Qu’est-ce que le droit au sanctuaire dont s’est prévalu la famille Rodriguez-Flores?
Radio-Canada
Il y a près d'un mois que la famille Rodriguez-Flores, menacée d'expulsion, a trouvé refuge dans l'église unie Plymouth-Trinity à Sherbrooke. Ce retournement de dernière minute a remis sur la sellette le droit au sanctuaire, une pratique peu connue et surtout utilisée dans des cas rarissimes. Pourtant, la notion remonterait aussi loin qu'à l'Antiquité.
Selon Alain Bouchard, chargé de cours à la Faculté de théologie et de sciences religieuses de l’Université Laval, ce principe est le fondement même de toutes les religions. La symbolique est évocatrice, selon lui, puisqu’accueillir l’autre, c’est accueillir Dieu.
Aussi loin qu’on puisse remonter dans l’univers des religions, ça nous ramène au concept d’hospitalité. On retrouve ça dans le judaïsme, le christianisme, l’islam, dans l’hindouisme, dans la tradition sikhe en Inde aussi où l’accueil de l’autre est fondamental. Il donne comme exemple le fait que n'importe quel voyageur dans le nord de l'Inde peut trouver refuge dans un temple pour y passer la nuit.
Il y a une très longue tradition, mais on peut dire que ce fut utilisé sporadiquement à certaines époques, souligne pour sa part Maurice Demers, professeur titulaire au Département d'histoire de l'Université de Sherbrooke. Les Grecs, les Hébreux utilisaient cette pratique. À la période médiévale, il y avait l'abbaye de Westminster qui hébergeait des gens qui cherchaient refuge contre les abus de la justice.
Avec la tradition des pèlerinages vient aussi une croissance de gens cherchant protection, ce qu'ils trouvent dans les églises. Comme l’Église avait un certain pouvoir politique, ça pouvait devenir un lieu où l’autorité politique ne pouvait pas pénétrer pour arrêter un personnage, soutient Alain Bouchard.

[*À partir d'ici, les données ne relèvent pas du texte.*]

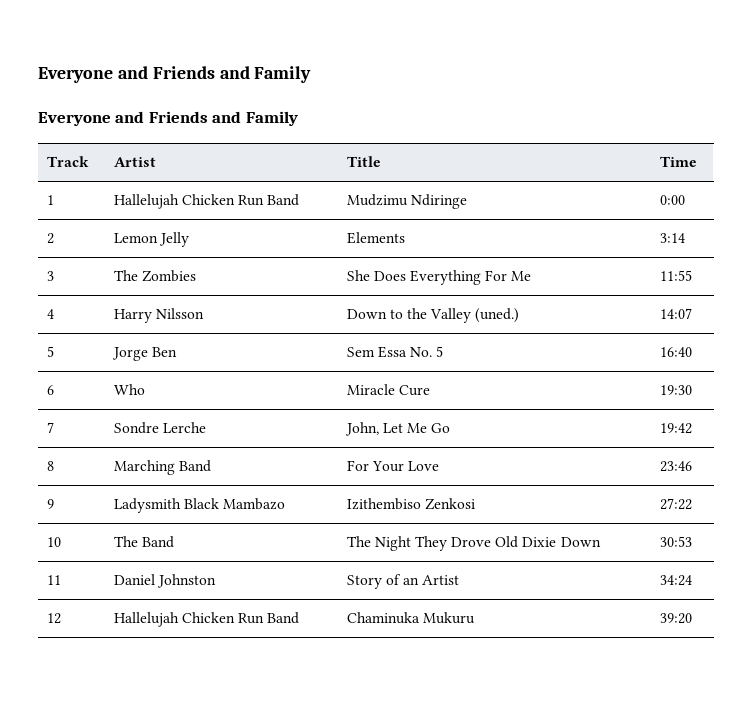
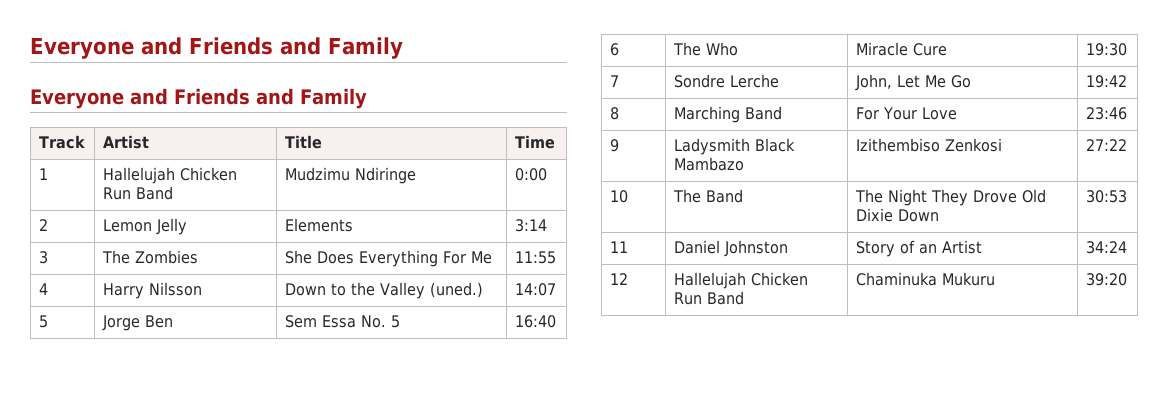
- 6 | Who | Miracle Cure | 19:30
+ 6 | The Who | Miracle Cure | 19:30

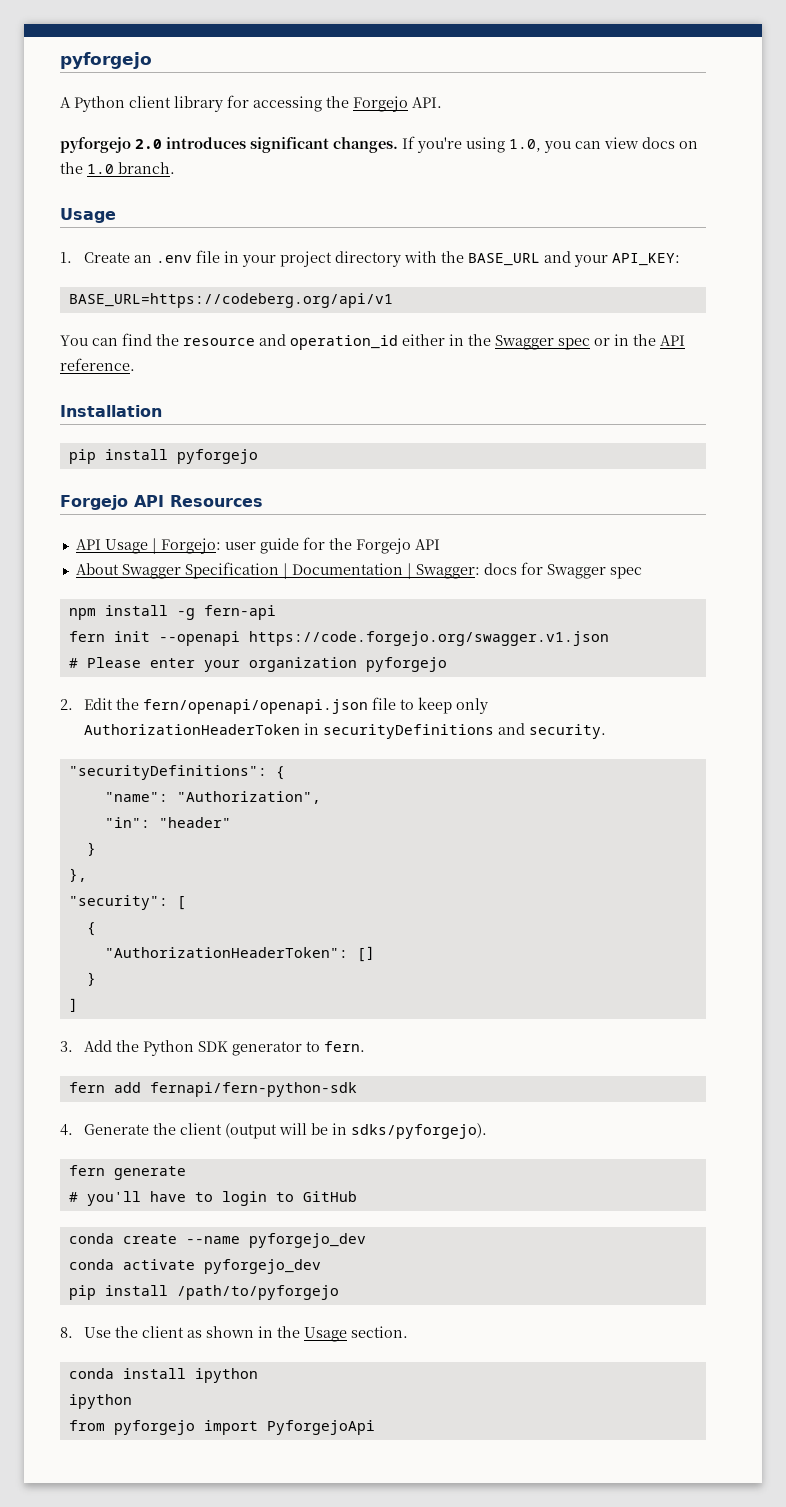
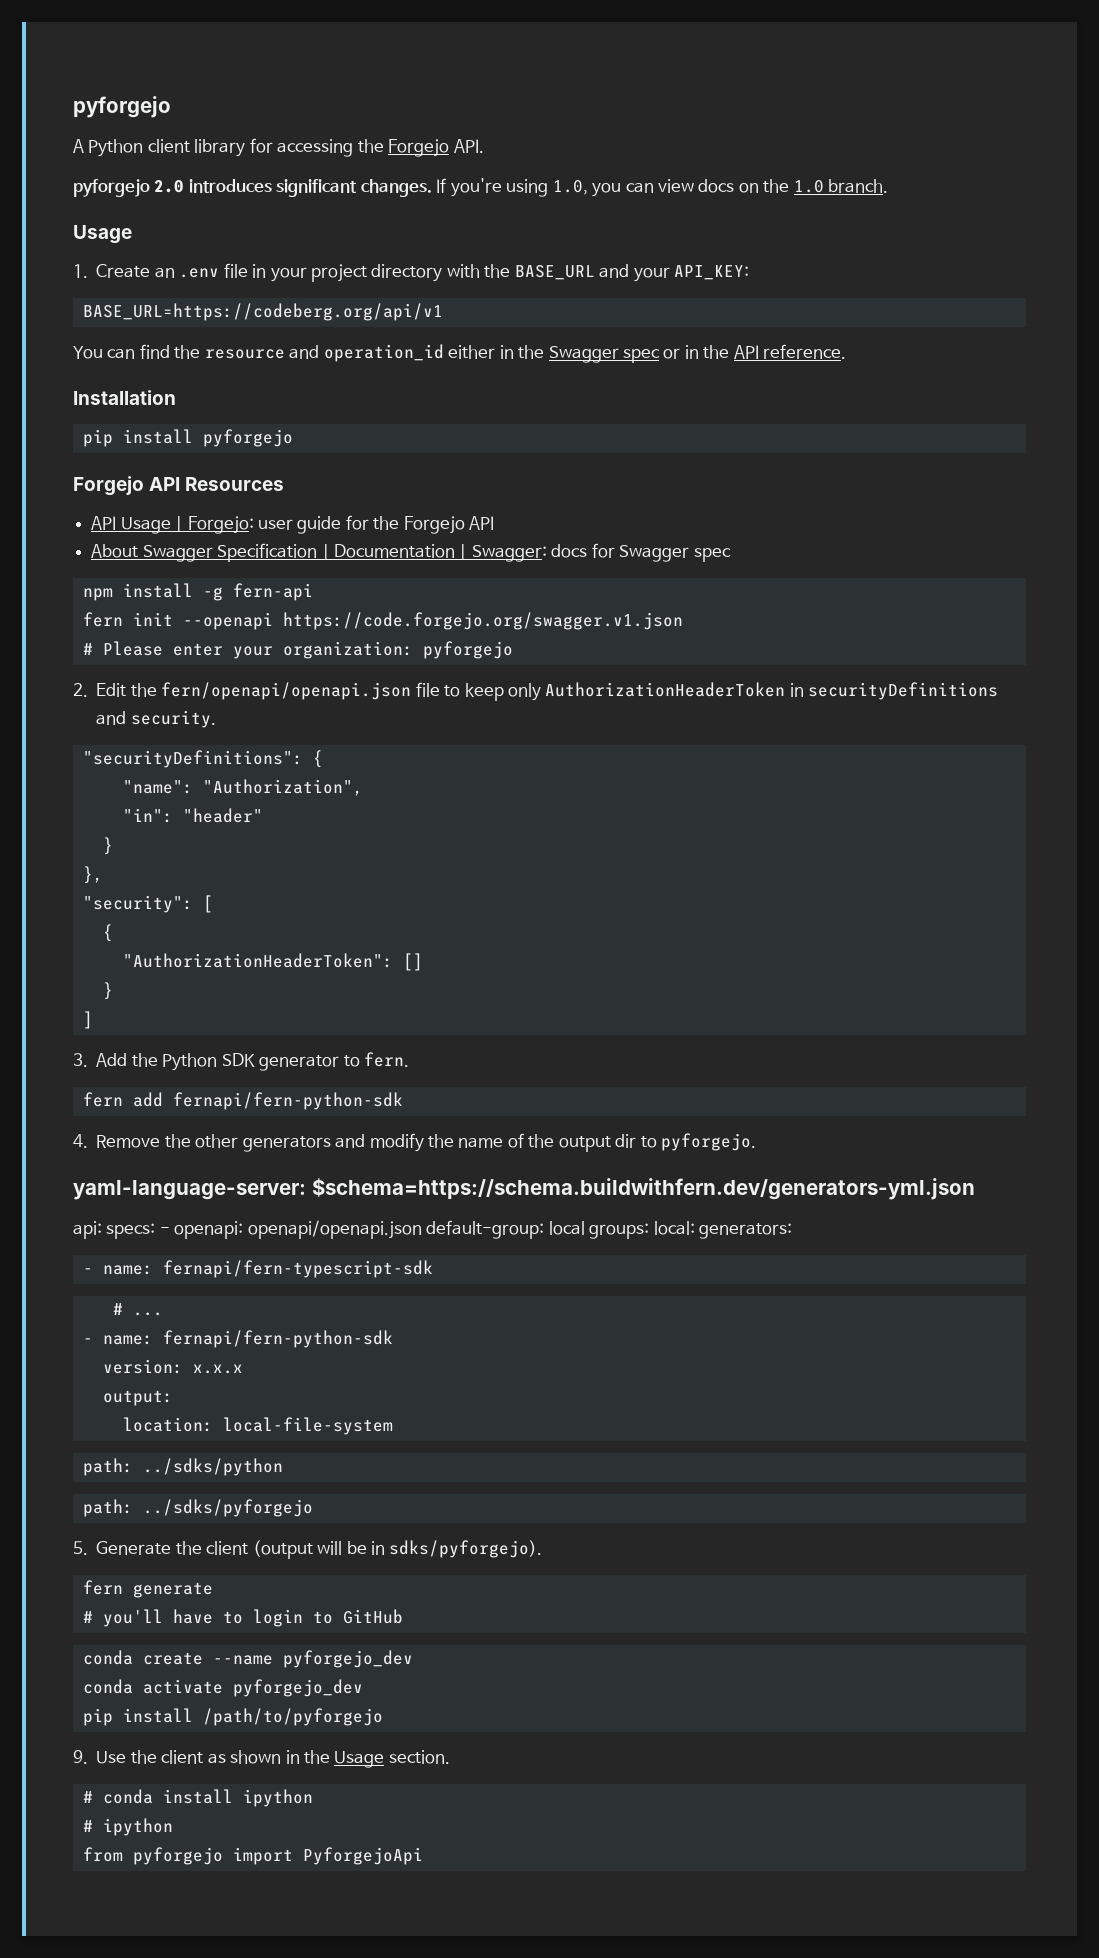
- # Please enter your organization pyforgejo
+ # Please enter your organization: pyforgejo
- 4. Generate the client (output will be in sdks/pyforgejo).
+ 4. Remove the other generators and modify the name of the output dir to pyforgejo.
+ yaml-language-server: $schema=https://schema.buildwithfern.dev/generators-yml.json
+ api: specs: - openapi: openapi/openapi.json default-group: local groups: local: generators:
+ - name: fernapi/fern-typescript-sdk
+ # ...
+ - name: fernapi/fern-python-sdk
+ version: x.x.x
+ output:
+ location: local-file-system
+ path: ../sdks/python
+ path: ../sdks/pyforgejo
+ 5. Generate the client (output will be in sdks/pyforgejo).
- 8. Use the client as shown in the Usage section.
+ 9. Use the client as shown in the Usage section.
- conda install ipython
- ipython
+ # conda install ipython
+ # ipython

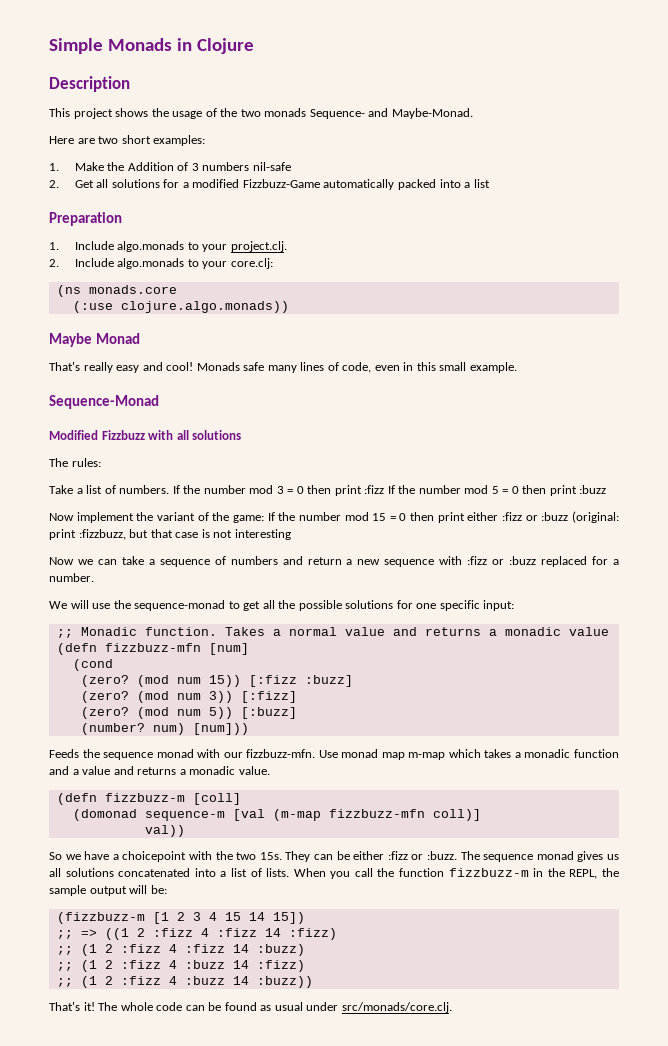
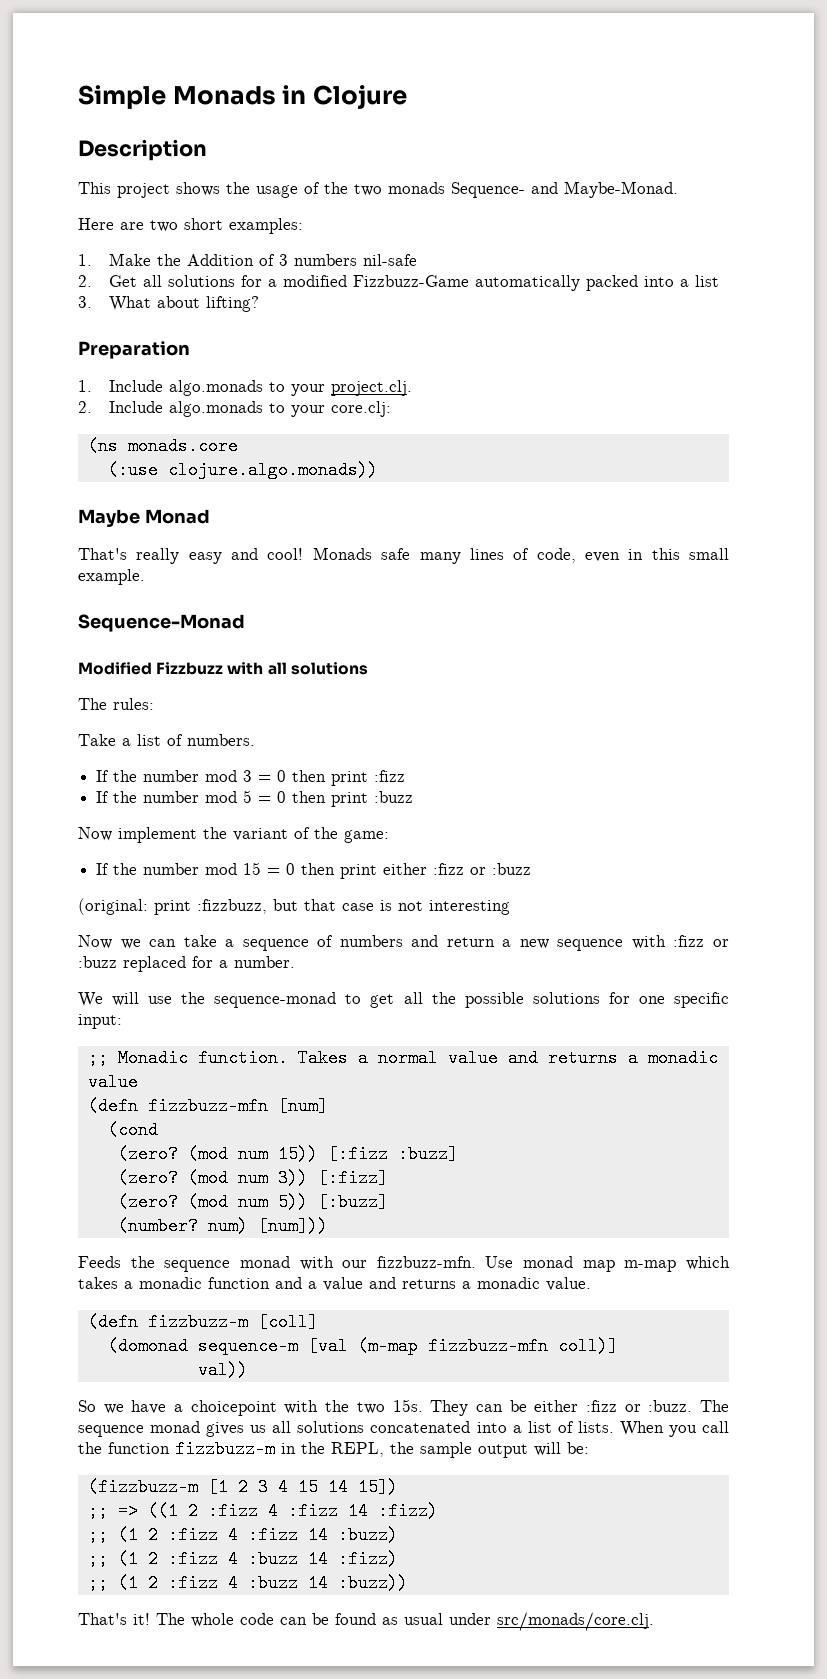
+ 3. What about lifting?
- Take a list of numbers. If the number mod 3 = 0 then print :fizz If the number mod 5 = 0 then print :buzz
+ Take a list of numbers.
+ If the number mod 3 = 0 then print :fizz
+ If the number mod 5 = 0 then print :buzz
- Now implement the variant of the game: If the number mod 15 = 0 then print either :fizz or :buzz (original: print :fizzbuzz, but that case is not interesting
+ Now implement the variant of the game:
+ If the number mod 15 = 0 then print either :fizz or :buzz
+ (original: print :fizzbuzz, but that case is not interesting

La Révolution française va toutefois changer la donne : la révolte du peuple, qui va jeter les bases de la laïcité et mettre fin aux privilèges de l'Église, va mettre un terme à cet interdit de pénétrer dans un lieu de culte.
« Quand les Églises avaient un réel pouvoir, elles avaient un pouvoir qui pouvait déborder de ce que l'État pouvait revendiquer. À partir de la Révolution française, c'est quelque chose qui va être de plus en plus marginalisé jusqu'à son retour dans les années 1980. »
Au Canada, les esclaves américains qui fuyaient des conditions de vie atroces vont devenir les premiers réfugiés. On a un premier cas en 1837 avec Solomon Moseby, qui fuyait le Kentucky, et qui s'est réfugié au Canada. La communauté noire l'a accueilli et il a utilisé les églises comme refuge , rapporte Maurice Demers.
Au départ, la notion de refuge était peut-être un peu moins claire, ajoute-t-il. Aujourd'hui, ce sont des réfugiés qui fuient des situations violentes, qui ne veulent pas retourner dans leur pays et qui considèrent avoir reçu un traitement injuste. À la fin du XIXe siècle, il y a eu différents cas. En 1865, John Surratt était accusé d'avoir assassiné le président Lincoln. Il s'était réfugié dans une église catholique. D'autres fuyaient l'obligation de servir dans l'armée.